[[ Recorded information, beginning ]]

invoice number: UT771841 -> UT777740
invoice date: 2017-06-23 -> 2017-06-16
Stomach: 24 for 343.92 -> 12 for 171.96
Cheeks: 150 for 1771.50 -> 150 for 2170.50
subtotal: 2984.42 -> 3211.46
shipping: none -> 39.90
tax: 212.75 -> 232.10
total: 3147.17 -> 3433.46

[[ Recorded information, end ]]
[[ Recorded information, beginning ]]

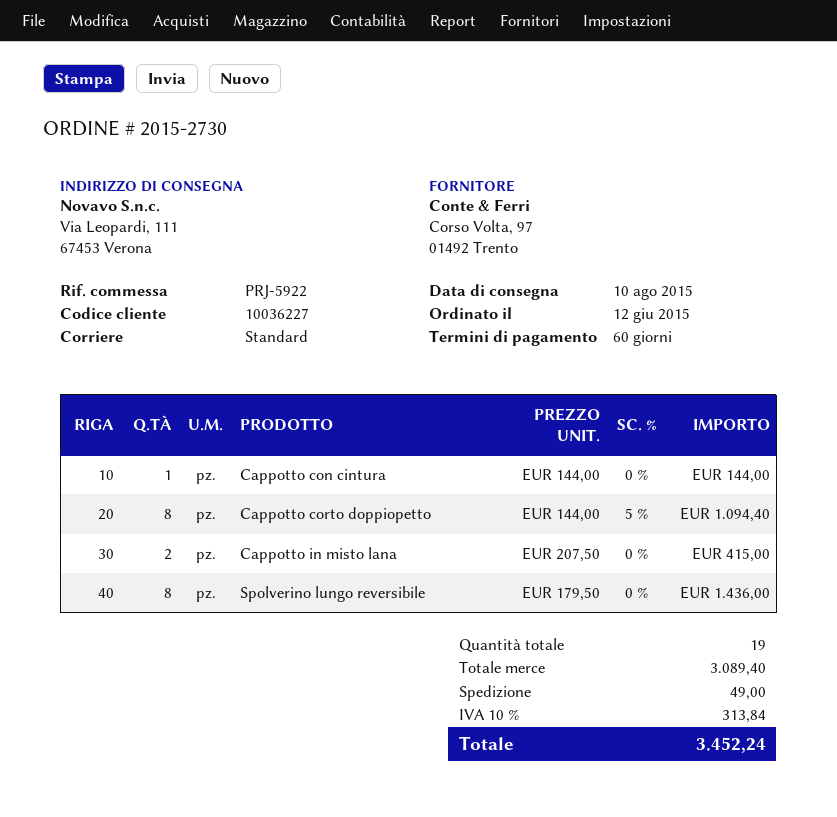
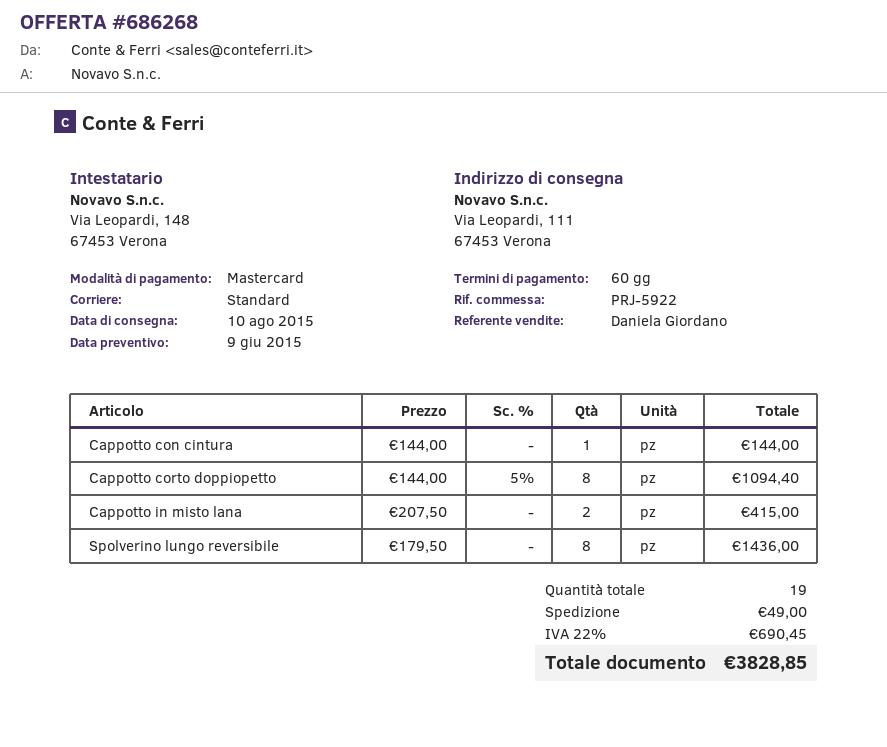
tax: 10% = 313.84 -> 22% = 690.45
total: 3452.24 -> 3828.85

[[ Recorded information, end ]]

Prompt - Look above for the line holding "shipping: none -> 39.90" and the line holding "total: 3147.17 -> 3433.46", then output exactly those two lines and every line between them, nothing more.

Answer -
shipping: none -> 39.90
tax: 212.75 -> 232.10
total: 3147.17 -> 3433.46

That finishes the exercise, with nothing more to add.